Personally I find less is more. Initially a lot of people who backed my Kickstarters were confused by Kickstarter as a concept in the first place let alone reward levels. Make it simple, keep peoples focus and if you reach your goal then that's the time to start adding wizards, shooting stars and whistle blowing bells.
Do I need to get "Staff Pick" to do well on KickStarter?
I don't know what that "staff pick" business is about but I've made a conscious decision to ignore it. I also, don't try to predict what the backers want. I figure I only have 90 to 122 years to live. I've already squandered 42 of them. No more. I'm just doing the projects I want to do. If only 8 people support my project, awesome! Nice to meet the eight of you. This project is going to be awesome!
What are some good places to share your Kickstarter campaign for feedback?
I think it depends on the community that people's products target. The people in the community who would buy the product are the best choices outside the "circle of friends" in my opinion. Find people who are respected in the community and reach out to them, ask them if they would mind giving some feedback on your Kickstarter preview. If your product might go to distributors/retailers, reach out to some of the mid level ones.
Which media outlets are the best for backer conversion rate?
I agree with Mark: if you're going to promote, two things that definitely don't work are the "We'll-promo-your-project!!!" outfits that flood your inbox on launch day, and the shotgun approach to press releases.All it takes to be a "professional Kickstarter promoter" is an email account and a Twitter account. The majority of these "promotional services" aren't doing anything you can't do yourself: Tweeting about your project, and emailing links to blogs. Sorry you had to learn about that the hard way.The key to promoting a KS project is relevance. Be surgical in your efforts! For example, I recently ran a project for a collection of sci-fi comics. I emailed a sci-fi blog that had run stories about my projects before, and offered to let them run a 10-page excerpt from the collection, authored by a popular writer. When they ran the story, it sent $5,000 my way. The blog, its audience, and what I offered them were all relevant to my project, so it worked.Which is why I can't really offer you (or anyone!) A top 20 list of "Best Places to Send My Press Release." You would know that better than we would!All I can suggest is emphasizing relevance in your quest for promotion. don't bother Kotaku with your theater project, y'know?
When is the best time to start sending out press releases in relation to your Kickstarter launch date?
Hey! I am launching my product (Natsu Wallet) on Kickstarter within the next 24 hours and I engaged a marketing agency for help on press release. They have been around and helping other creators in their pre launch logistics.I asked the same question and based on their experience, its 1 week prior to the launch. This is so that an ample amount of time is given to the journalist to read through their emails and find your mail and actually read it.
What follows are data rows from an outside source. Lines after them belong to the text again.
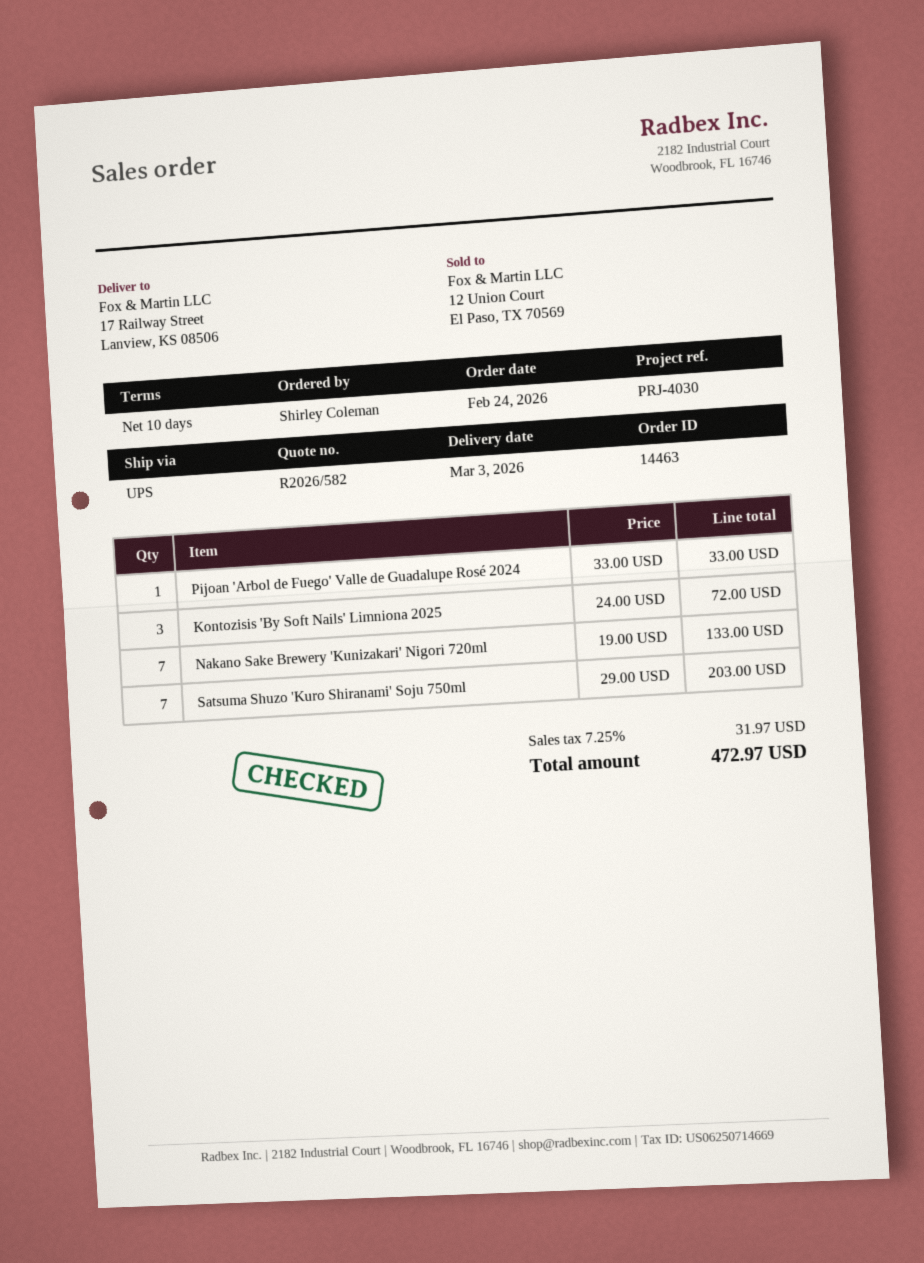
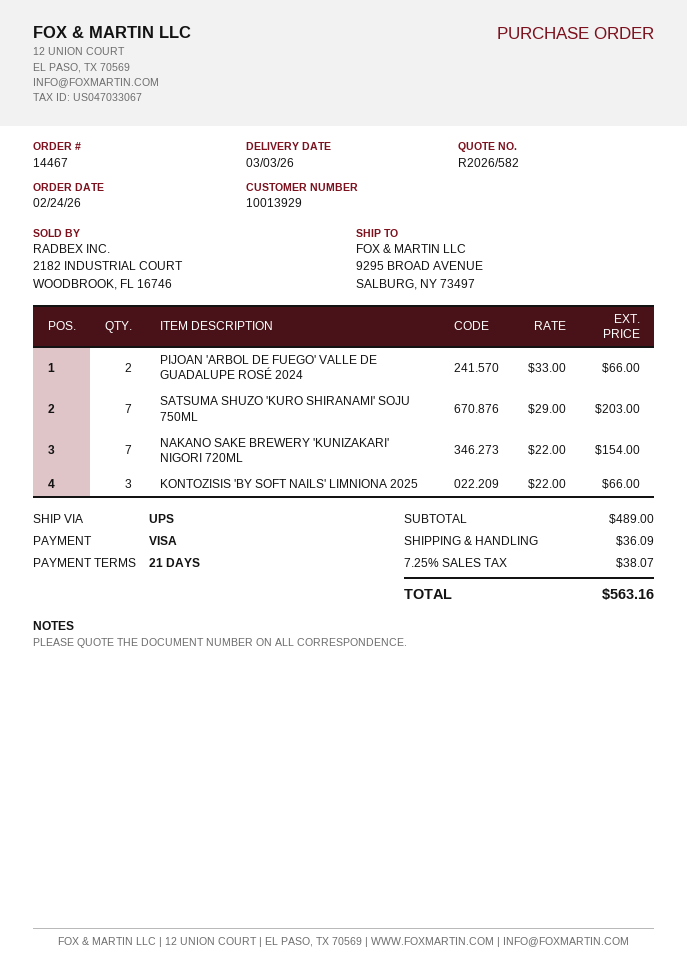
order number: 14463 -> 14467
payment terms: 10 days -> 21 days
ship to: 17 Railway Street, Lanview, KS 08506 -> 9295 BROAD AVENUE, SALBURG, NY 73497
Pijoan 'Arbol de Fuego' Valle de Guadalupe Rosé 2024: 1 x 33.00 = 33.00 -> 2 x 33.00 = 66.00
Kontozisis 'By Soft Nails' Limniona 2025: 3 x 24.00 = 72.00 -> 3 x 22.00 = 66.00
Nakano Sake Brewery 'Kunizakari' Nigori 720ml: 7 x 19.00 = 133.00 -> 7 x 22.00 = 154.00
shipping: none -> 36.09
tax: 7.25% = 31.97 -> 7.25% = 38.07
total: 472.97 -> 563.16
Also, remember to place your preview link in the email so that they can review it. If you notice, there is a button on the preview page that activates notification when the project goes live; that will be very helpful.I hope this answered your question buddy!CheersAlphonso
Any ideas on how to reward loyalty?
I definitely think you should give them bonus items/rewards for their pledge - these are people who not only show you a great deal of brand loyalty, but the inherent trust of someone who has seen you deliver on your promises once, twice, or a dozen times before. You should communicate with and get to know such 'repeat backers', and solicit their advice, ideas, and even 'wishlists' for you current and upcoming projects. Most importantly, find out what it is that keeps them coming back for more, and use this information to help tailor your future products/messages!
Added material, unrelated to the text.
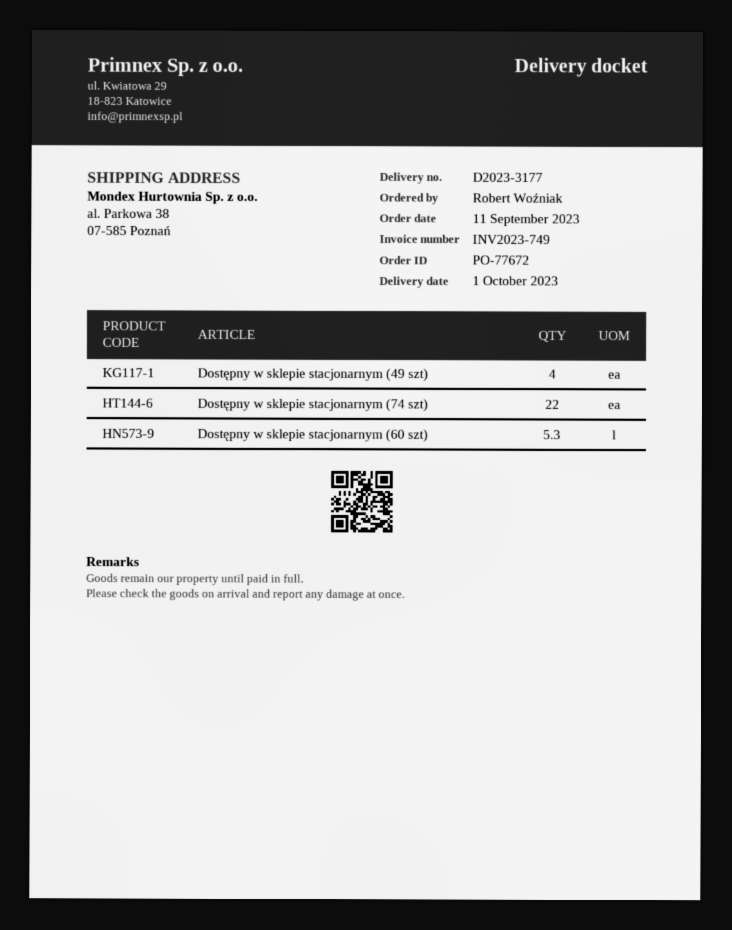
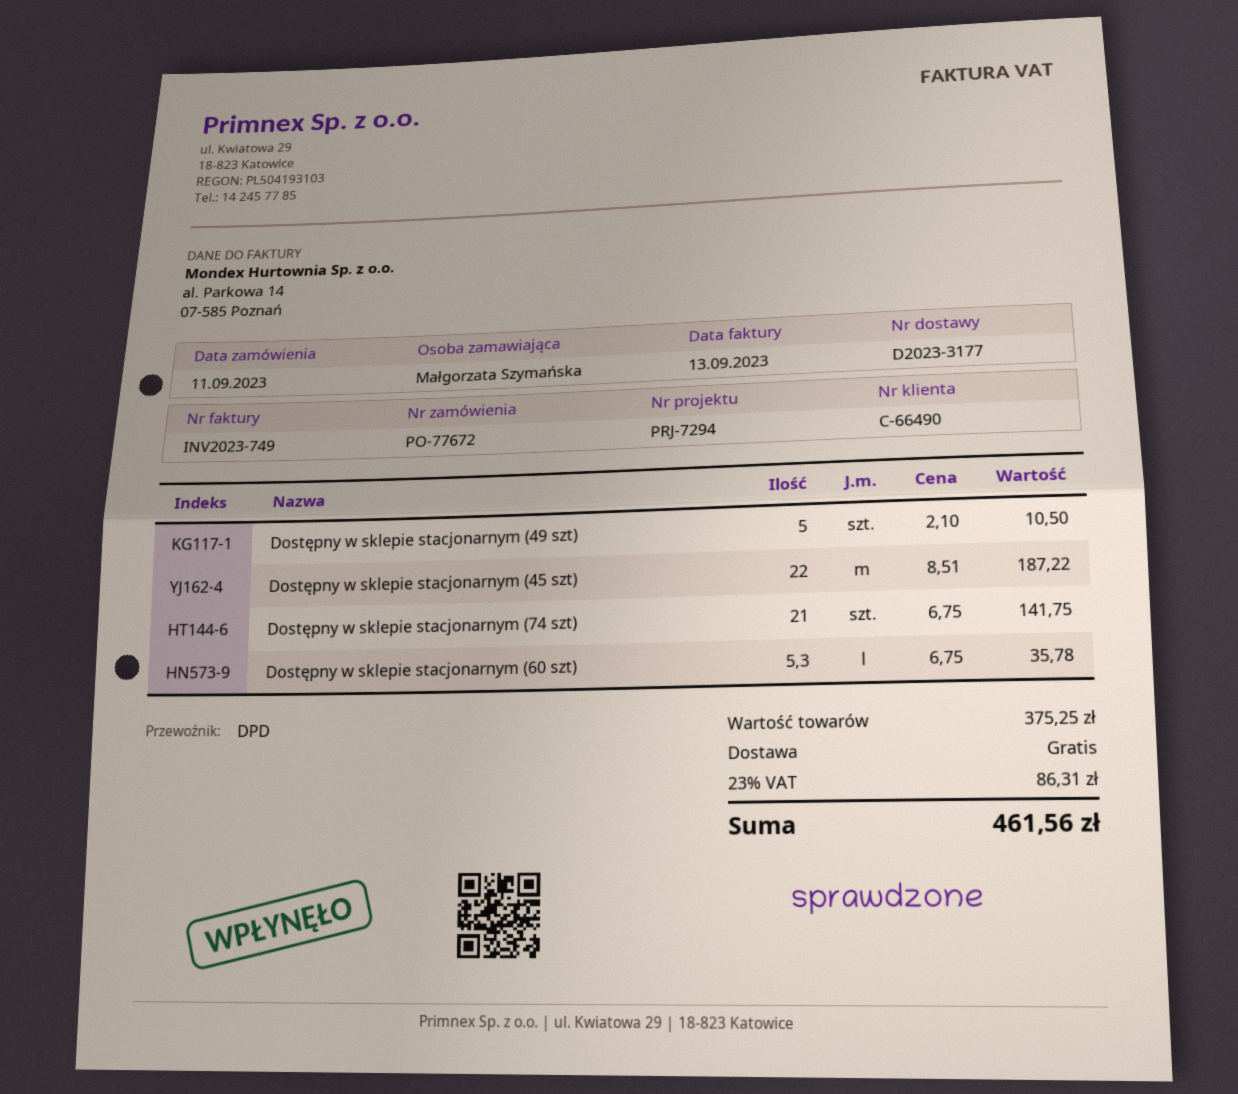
ordered by: Robert Woźniak -> Małgorzata Szymańska
Dostępny w sklepie stacjonarnym (49 szt): 4 -> 5
Dostępny w sklepie stacjonarnym (74 szt): 22 -> 21
Dostępny w sklepie stacjonarnym (45 szt): none -> 22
Blackstone Entertainment, Inc.
Effective Facebook ad buys - need advice
I recently launched a Kickstarter campaign and I use Facebook Ads (only) to promote Post to my facebook fans. Facebook algorithm shows publications only to a small percentage of your audience, so it is important to reach everyone. For relatively little money you can make that posts reach all your audience. It will be displayed whit the tag "advertising".I recommend using this kind of advertising. Regarding reach an audience that does not know you directly is risky and expensive, but I have not tested much.
I am looking for suggestions on the mid-campaign "slump" of support. How to gain exposure?
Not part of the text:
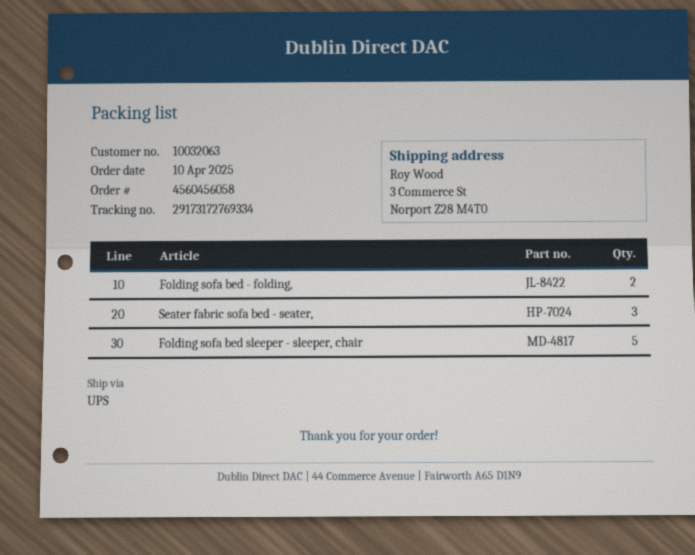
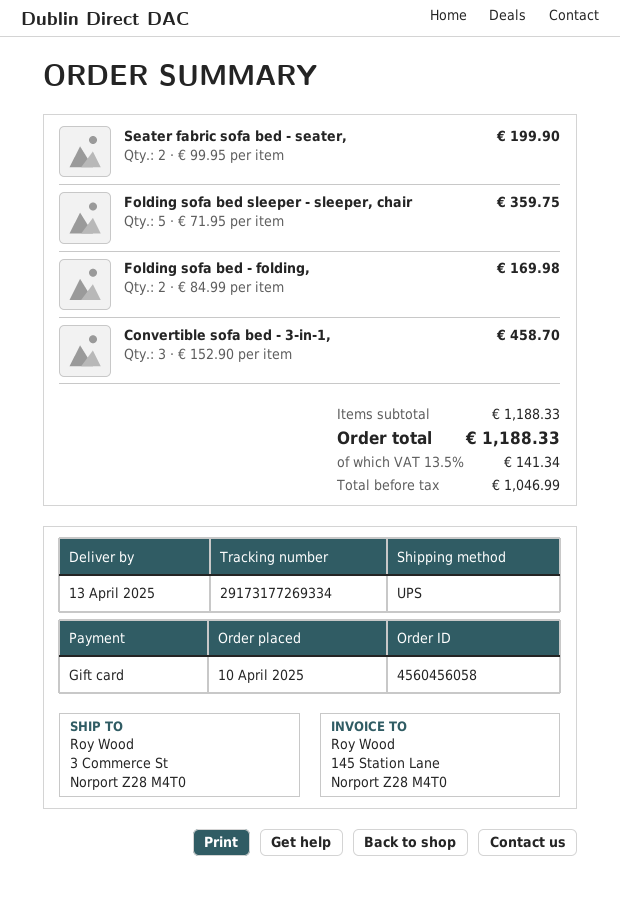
tracking number: 29173172769334 -> 29173177269334
Seater fabric sofa bed - seater,: 3 -> 2
Convertible sofa bed - 3-in-1,: none -> 3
If you've done the advertising bit already, or that is simply not an option for you at the moment, try going to the owner of a popular blog or website focused on your project's theme or genre, and politely ask for the opportunity to grant an interview. Although your reception might be lukewarm at best with some, don't be discouraged. Be polite and exude confidence in your project, and keep hunting down more bloggers. If there's one thing I've learned about running and writing gaming blogs, its that content doesn't always write itself. Some bloggers eagerly look for new material, and now that your project has a few concrete successes by mid-campaign, they might be more willing to fill up an article or two with a good Q&A session! One other great way to help bump things up a little in the middle of your project is to take the comments and suggestions of your past and current backers, and deliver on the things that most of them seem to want! Suggestions from backers are usually genuine in nature, and give you the kind of marketing insight that most small businesses have to pay money to receive! Listen to your backers and fans, and deliver to them what they want! The feeling of project ownership they will get when you fulfill their requests will almost certainly open up their pockets just a little wider!Good luck on your project(s)!!
Blackstone Entertainment, Inc.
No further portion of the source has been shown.